The University of Chicago’s Independent Student Newspaper since 1892

Chicago Maroon

The real Sochi problem

American media’s portrayal of Olympics is biased.

Had it not been for the Sochi broadcast, it would have been nearly impossible to even imagine anyone doing a worse job televising an event than NBC during the London Olympics, like when they cut over an hour of programming from the Opening and Closing ceremonies (most notably a moving tribute to London terrorist victims because—get this— “our programming is tailored for the U.S. audience”), to make room for the clearly very important premiere of Animal Practice, a sitcom that got cancelled five episodes later.

But like the truly committed athletes they broadcast, NBC still somehow managed to outdo themselves.

Because above and beyond Matt Lauer and Meredith Vieira’s demonstrated incompetence as hosts, there reigned an undeniable obsession with making everything about Russia—and by association the Sochi Olympics and its Opening Ceremony—look as bad as possible.
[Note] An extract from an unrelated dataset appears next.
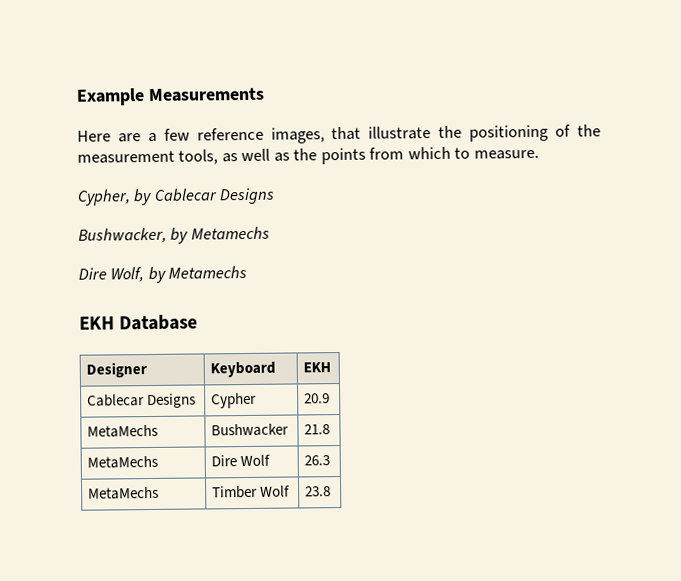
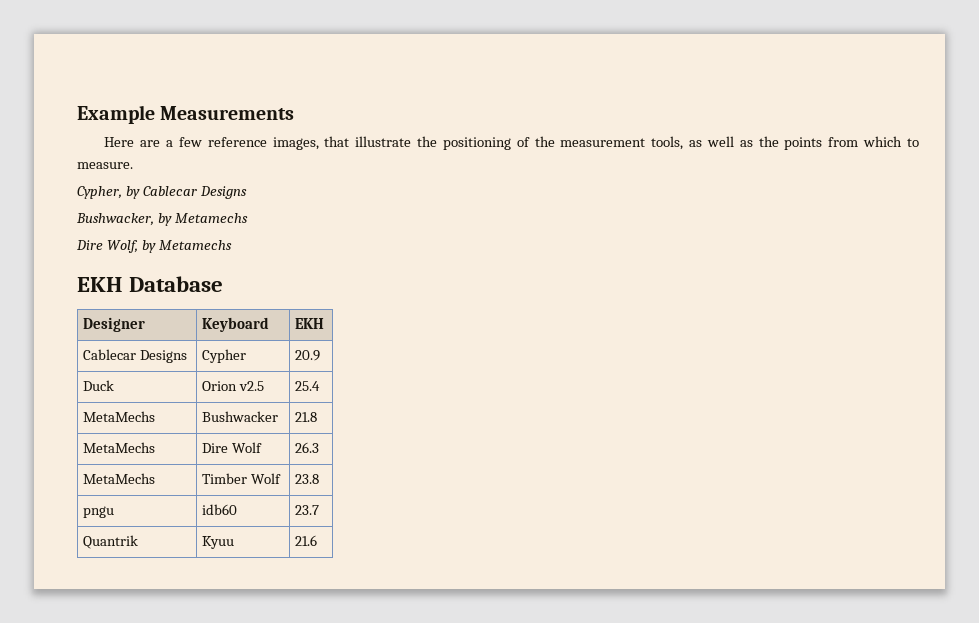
(331, 398) none -> [83,380,115,391] [202,381,265,391] [295,381,321,391] // Duck | Orion v2.5 | 25.4
(332, 491) none -> [83,506,115,518] [202,504,238,515] [295,505,320,515] [83,535,139,549] [202,536,235,549] [295,535,318,546] // pngu | idb60 | 23.7 // Quantrik | Kyuu | 21.6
This time around, NBC pulled out the scissors to scrap key parts of the International Olympic Committee’s anti-discrimination statement. Not the entire thing, but a carefully-selected segment—great, right? NBC also cut the Russian Police Choir’s rendition of “Get Lucky”—my favorite part of the entire ceremony—but I’ll give them credit for featuring their performance on the Today Show, albeit to a much smaller audience. In place of Animal Practice, we got hosts Lauer and Vieira’s unbelievably pretentious, practically painful excuse for commentary, which somehow managed to be both lazy and relentless at the same time.
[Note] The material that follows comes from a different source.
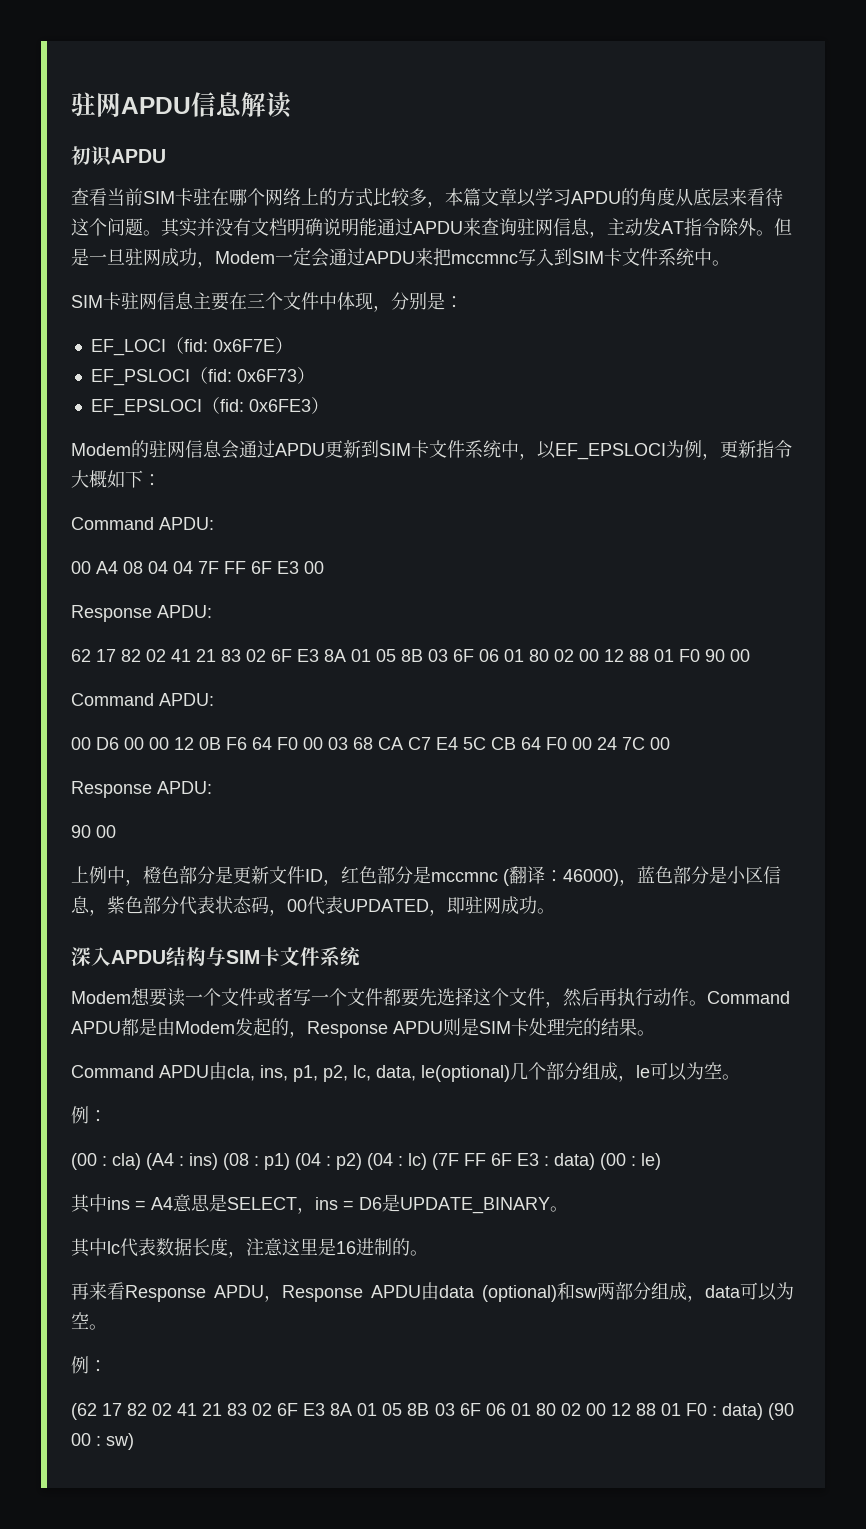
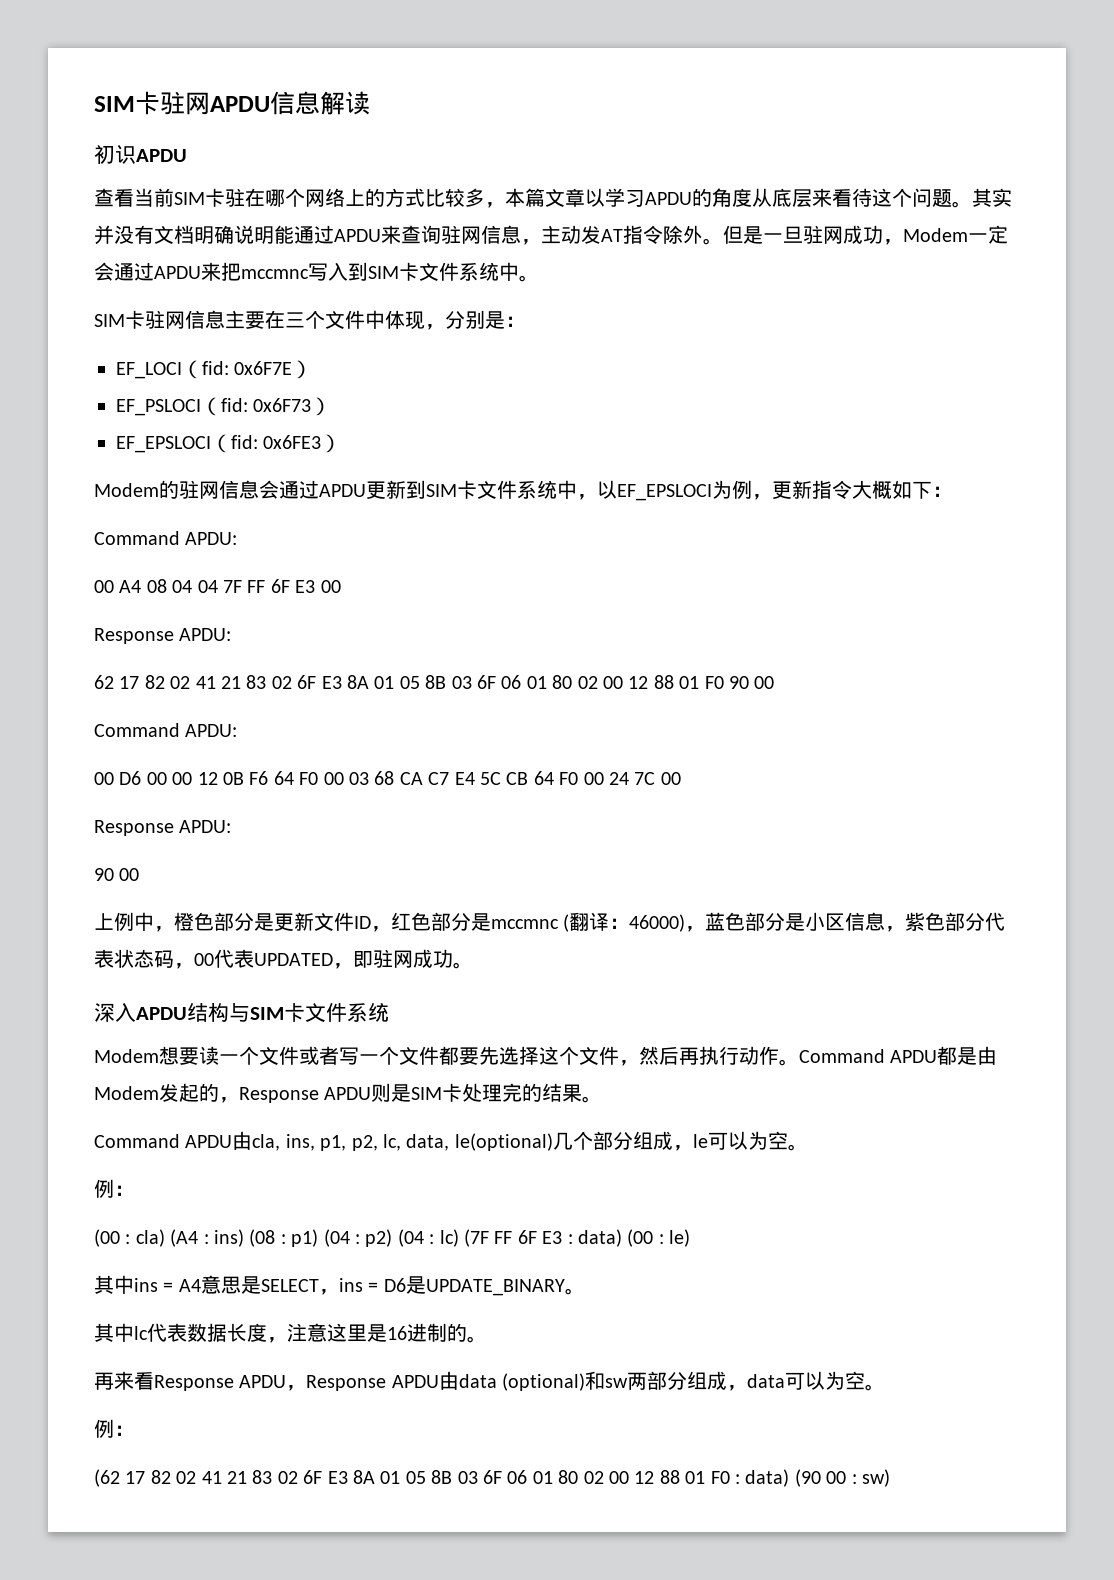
(71, 104) none -> [94,91,160,115] SIM卡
Between the hosts’ ignorant dismissal of the Cyrillic alphabet (“If you need more information, Google it”) and their incessant speculation about what “Putin is trying to project,” the hosts managed to find something wrong with nearly everything they saw, demonstrating a complete inability to divorce their distaste for Russian politics from their experience—and by consequence, their viewers’ experience—of this incredible international event.
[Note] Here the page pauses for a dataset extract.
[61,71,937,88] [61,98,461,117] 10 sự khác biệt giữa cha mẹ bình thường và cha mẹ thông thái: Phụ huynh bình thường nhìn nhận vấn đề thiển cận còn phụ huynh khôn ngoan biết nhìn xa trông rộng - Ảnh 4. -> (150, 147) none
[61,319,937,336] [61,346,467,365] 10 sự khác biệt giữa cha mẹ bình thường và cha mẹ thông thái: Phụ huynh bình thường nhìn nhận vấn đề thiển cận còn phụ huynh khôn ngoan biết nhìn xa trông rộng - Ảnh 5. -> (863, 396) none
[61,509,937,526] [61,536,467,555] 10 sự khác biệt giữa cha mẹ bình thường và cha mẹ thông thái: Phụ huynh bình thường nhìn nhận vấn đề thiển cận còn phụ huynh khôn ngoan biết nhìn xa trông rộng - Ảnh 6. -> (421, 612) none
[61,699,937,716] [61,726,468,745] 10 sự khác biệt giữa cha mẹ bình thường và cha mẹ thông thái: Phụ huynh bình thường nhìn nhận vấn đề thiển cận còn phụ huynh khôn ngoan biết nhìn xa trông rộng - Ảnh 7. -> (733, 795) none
Let me refresh your memory with some highlights:

  • Vieira’s explanation on why Macedonia was following Brazil in the Parade of Nations: “The order of these countries is based on the Cyrillic alphabet. If you need more information, Google it.” Better advice may have been to pay attention to the presentation of the Cyrillic alphabet that had taken place just moments earlier—an admittedly difficult feat, as Vieira and her co-host had talked over it nearly nonstop.
  • Rather than make any attempt to provide even the slightest bit of context or explanation, Lauer let viewers know that some of the displays and letters on their screens might be “unfamiliar to a western audience.” But no worries, the man did do his research, helpfully explaining the meaning of “YOLO” just moments later.
  • “It’s often impossible to separate the Olympics from politics” was repeated ad nauseam, as was speculation about what “Putin is trying to project.” I wonder what Lauer was trying to project by wondering out loud if Iranian and Israeli athletes—who were walking back-to-back in the Parade of Nations—would have any “interactions.”
  • “Interesting that the period they skipped over was the collapse of the Soviet Union and the years of Boris Yeltsin.” Indeed, as nearly every news organization in the U.S. has since pointed out, “they” told a “whitewashed,” “highly selective“ version of Russian history that failed to mention the country’s extensive history of corruption, famine, gulags, or its turbulent, US-assisted transition to capitalism. Though no one in Russia—let alone in the US—is ignorant of the brutal realities of all these things, I have complete confidence that the United States will set a much better example by highlighting its extensive history of slavery, sexism, and bloody imperialism at its next internationally broadcast event.
  • Towards the end, we got a pretty cool replay (and several solid minutes of thrilling anchor commentary about) a snowflake that just wouldn’t open. NBC later devoted quite a bit of its news coverage to criticizing Russian state television for omitting this part from its own replays, something I trust NBC would never do themselves. For several days after, thousands of readers mistook the satirical Daily Currant’s “Man Responsible For Olympic Ring Mishap Found Dead In Sochi” headline for fact.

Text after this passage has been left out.